Aquella tarde, cuando ella llegó a la estación, le informaron de que el tren en que viajaba se retrasaría casi media hora. La elegante señora, bastante contrariada, compró una revista, un paquete de galletas y una botella de agua. Se dirigió hacia el andén central, justo donde debía llegar su tren, y se sentó en un banco, dispuesta para la espera.
Mientras hojeaba su revista, un chico joven se sentó a su lado y comenzó a leer el periódico. De pronto, la señora observó con asombro que aquel muchacho, sin decir una palabra, extendía la mano, agarraba el paquete de galletas, lo abría y comenzaba a comerlas, una a una, despreocupadamente. La mujer se sintió bastante molesta. No quería ser grosera, pero tampoco le parecía correcto dejar pasar aquella situación o hacer como si no se hubiese dado cuenta. Así que, con un gesto manifiesto, quizá exagerado, tomó el paquete, sacó una galleta y se la comió manteniendo la mirada de aquel chico.

Como respuesta, el chico tomó otra galleta e hizo algo parecido, esbozando incluso una ligera sonrisa. Aquello terminó de alterarla. Tomó otra galleta y, de modo aún más ostensible, se la comió manteniendo de nuevo la mirada a aquel muchacho tan atrevido. El diálogo de miradas y pensamientos continuó entre galleta y galleta. La señora cada vez más irritada, y el muchacho parecía estar cada vez más divertido.

Finalmente, cuando ya sólo quedaba la última galleta, ella pensó: «No podrá ser tan descarado». El chico alargó la mano, tomó la galleta, la partió en dos y ofreció la mitad a la señora. «¡Gracias!», dijo la mujer, intentando a duras penas contener su enfado.

Entonces el tren anunció su llegada. La señora se levantó y subió hasta su asiento. Antes de arrancar, desde la ventanilla todavía podía ver al muchacho en el andén y pensó: «¡Qué insolente, qué mal educado, qué será de este país con una juventud así!». Sintió entonces que tenía sed, por las galletas y quizá por la ansiedad que aquella situación le había producido. Abrió el bolso para sacar la botella de agua y se quedó petrificada cuando encontró dentro del bolso su paquete de galletas intacto.

Los juicios demasiado rápidos No es infrecuente que nos suceda esto. Hacemos juicios rotundos, implacables, incuestionables..., pero con un pequeño detalle: están fundamentados sobre un dato que hemos supuesto pero que luego resulta equivocado.

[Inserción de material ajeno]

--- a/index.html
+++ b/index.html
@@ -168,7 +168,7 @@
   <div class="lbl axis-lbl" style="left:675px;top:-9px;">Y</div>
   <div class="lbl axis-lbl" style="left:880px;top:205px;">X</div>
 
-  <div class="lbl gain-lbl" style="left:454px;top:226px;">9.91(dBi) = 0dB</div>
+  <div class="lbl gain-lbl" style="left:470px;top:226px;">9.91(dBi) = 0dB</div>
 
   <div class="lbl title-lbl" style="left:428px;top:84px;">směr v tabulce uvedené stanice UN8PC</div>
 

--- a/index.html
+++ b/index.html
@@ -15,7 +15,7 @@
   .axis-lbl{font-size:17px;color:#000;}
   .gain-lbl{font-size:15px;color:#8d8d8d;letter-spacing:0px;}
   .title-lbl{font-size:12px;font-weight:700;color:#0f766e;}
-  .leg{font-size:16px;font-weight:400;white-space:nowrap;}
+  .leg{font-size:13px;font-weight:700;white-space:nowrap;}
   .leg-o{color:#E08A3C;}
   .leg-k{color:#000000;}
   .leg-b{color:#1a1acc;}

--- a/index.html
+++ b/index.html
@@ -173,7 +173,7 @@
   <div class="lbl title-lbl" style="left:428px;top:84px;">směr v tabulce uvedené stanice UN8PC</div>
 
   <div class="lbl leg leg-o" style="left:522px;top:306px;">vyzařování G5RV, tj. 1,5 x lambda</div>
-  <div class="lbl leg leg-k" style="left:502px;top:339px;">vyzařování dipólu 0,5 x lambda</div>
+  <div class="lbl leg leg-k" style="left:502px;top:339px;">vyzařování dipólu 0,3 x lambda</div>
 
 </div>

Muchas personas tienden a hacer ese tipo de juicios de modo habitual. Presuponen con gran facilidad la mala acción o la mala intención ajena, construyen enseguida una explicación de lo que creen que sucede o ha sucedido, y deducen una rápida conclusión que luego les cuesta mucho variar. Son personas que suelen manifestar un exceso de seguridad, una especial predilección por las evidencias que no son tales, y una gran velocidad de juicio, sobre todo cuando se trata de malinterpretar lo que hacen los demás. Es un fenómeno que suele ir asociado al victimismo, pues quien se ha acostumbrado a pensar mal de los demás suele ceder pronto a la comodidad del papel de víctima, que, aunque sea triste y amargo, ofrece la seguridad de las explicaciones maquinativas y de las conclusiones irreductibles.

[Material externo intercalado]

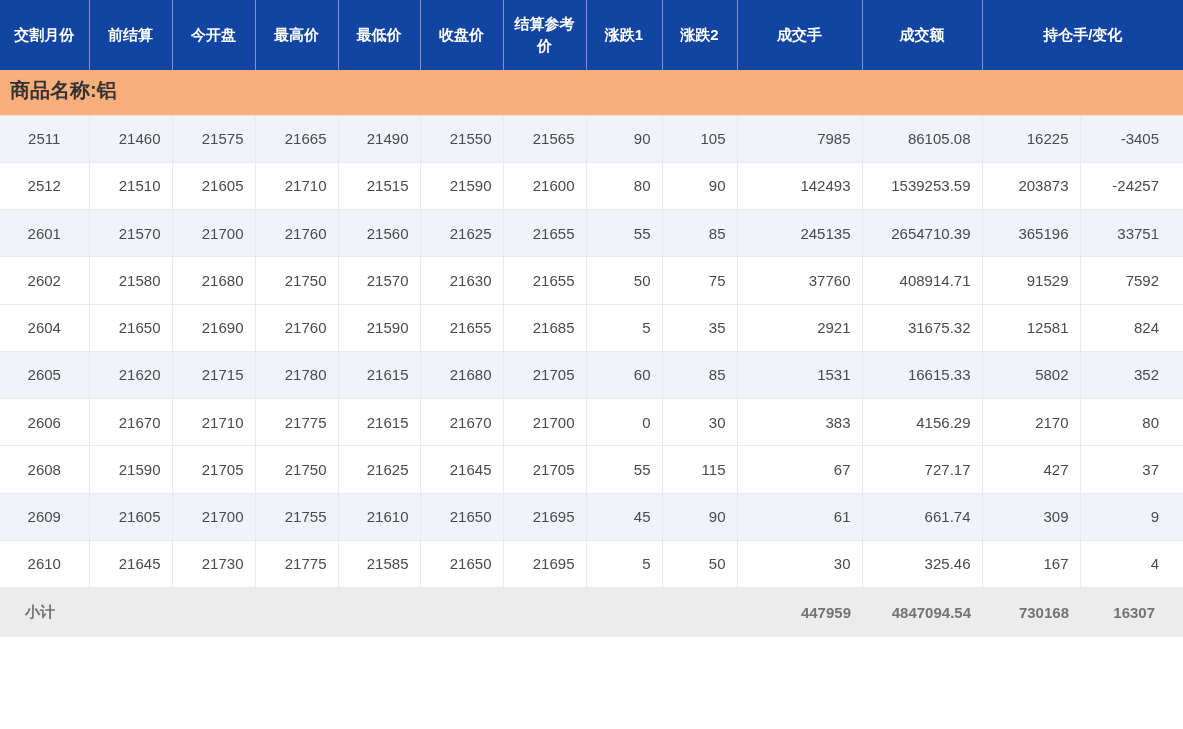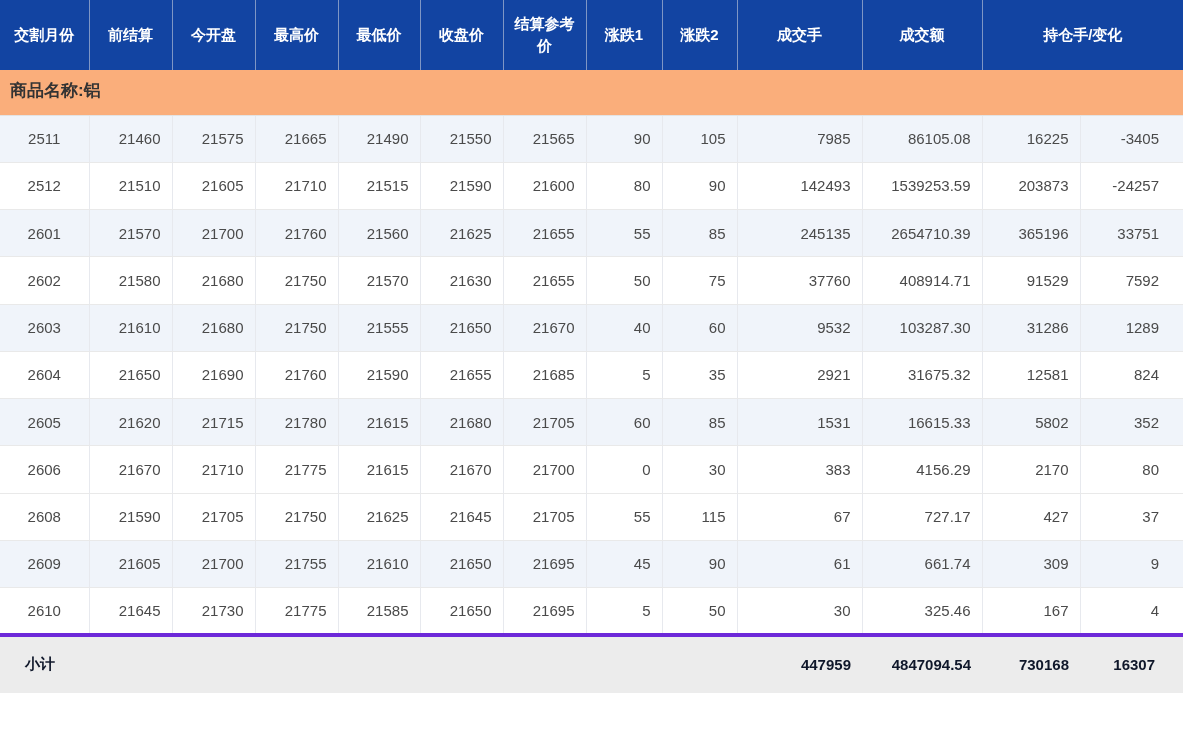--- a/index.html
+++ b/index.html
@@ -37,7 +37,7 @@
     height: 45px;
     background: #FAAE7B;
     color: #333333;
-    font-size: 17px;
+    font-size: 20px;
     font-weight: bold;
     text-align: left;
     padding: 0 0 4px 10px;

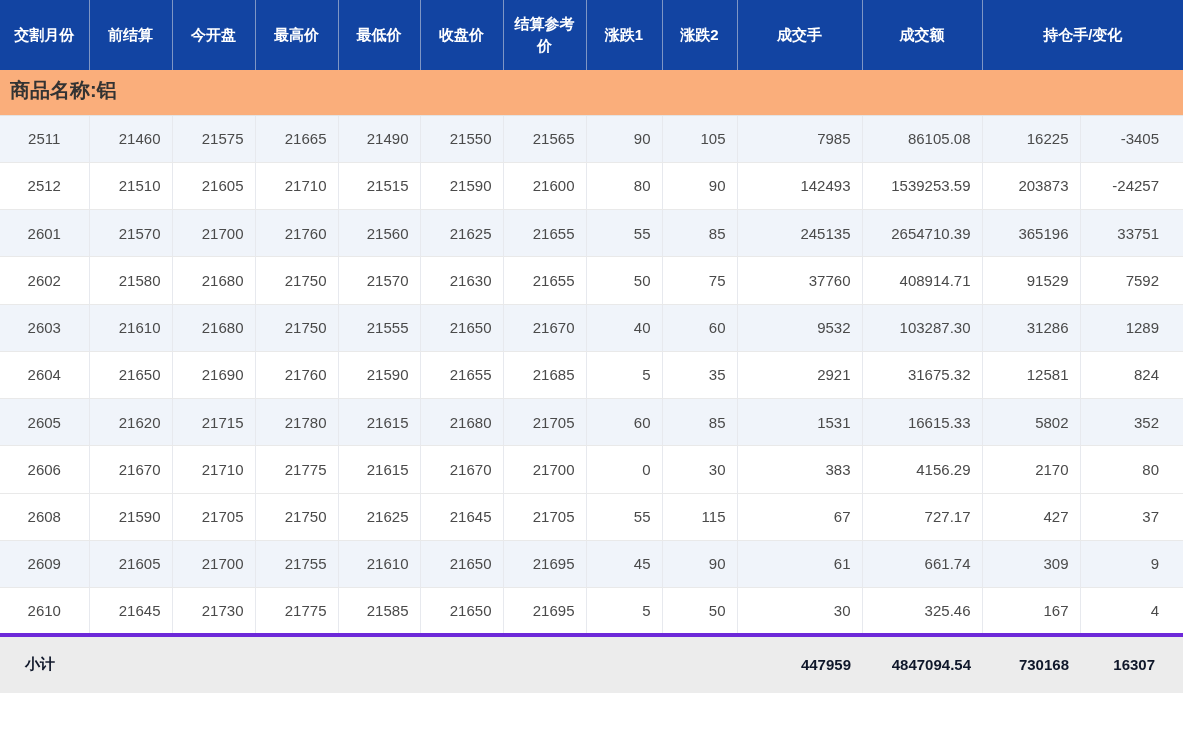--- a/index.html
+++ b/index.html
@@ -184,21 +184,6 @@
         <td>91529</td>
         <td>7592</td>
       </tr>
-      <tr class="data-row odd">
-        <td>2603</td>
-        <td>21610</td>
-        <td>21680</td>
-        <td>21750</td>
-        <td>21555</td>
-        <td>21650</td>
-        <td>21670</td>
-        <td>40</td>
-        <td>60</td>
-        <td>9532</td>
-        <td>103287.30</td>
-        <td>31286</td>
-        <td>1289</td>
-      </tr>
       <tr class="data-row even">
         <td>2604</td>
         <td>21650</td>

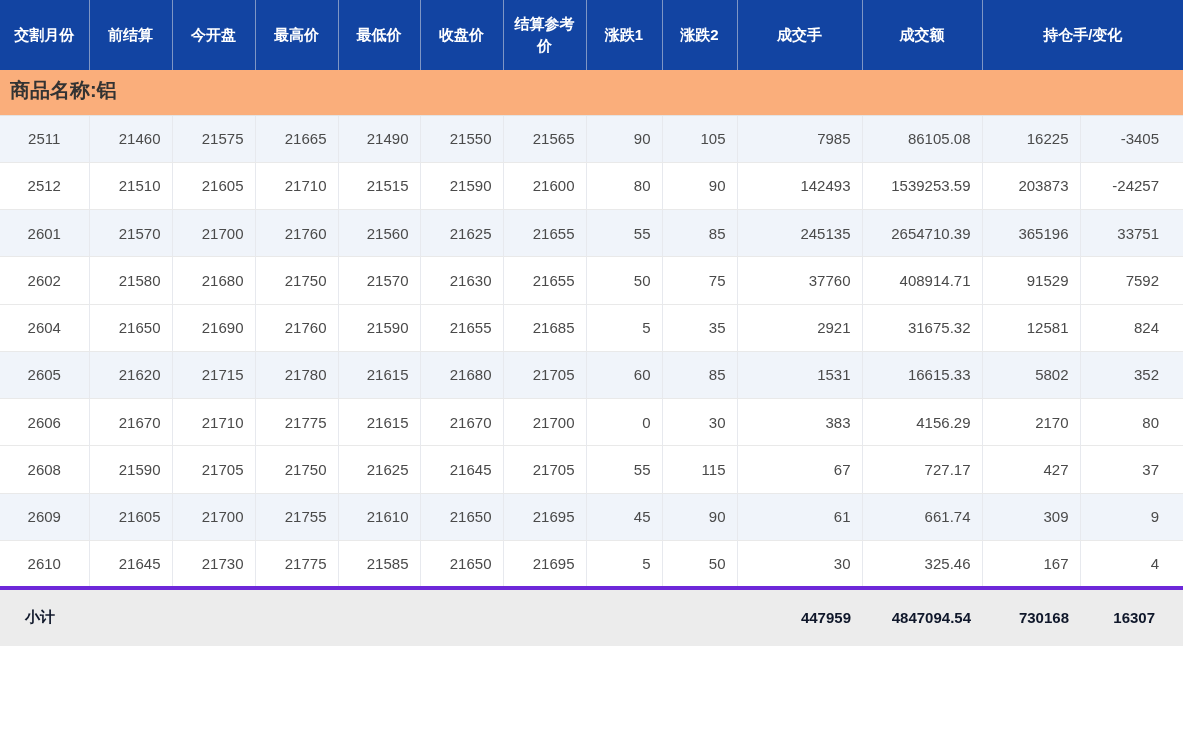--- a/index.html
+++ b/index.html
@@ -69,14 +69,14 @@
   tbody tr.even td { background: #FFFFFF; }
   
   tfoot td {
-    height: 58px;
+    height: 49px;
     background: #ECECEC;
-    color: #0f172a;
+    color: #737373;
     font-size: 15px;
     font-weight: bold;
     text-align: right;
     padding: 0 11px 0 0;
-    border-top: 4px solid #6d28d9;
+    border-top: 1px solid #6d28d9;
     box-sizing: border-box;
   }
   tfoot td.subtotal-label {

Si con demasiada frecuencia las cosas nos parecen evidentes e intolerables, debiéramos tener el valor de preguntarnos de vez en cuando si realmente nuestras ideas son tan claras y tan comprobadas como pensamos, si otorgamos a los demás al menos el beneficio de la duda y, por último, si nosotros mismos resistiríamos unos juicios tan demoledores como nosotros hacemos de los demás.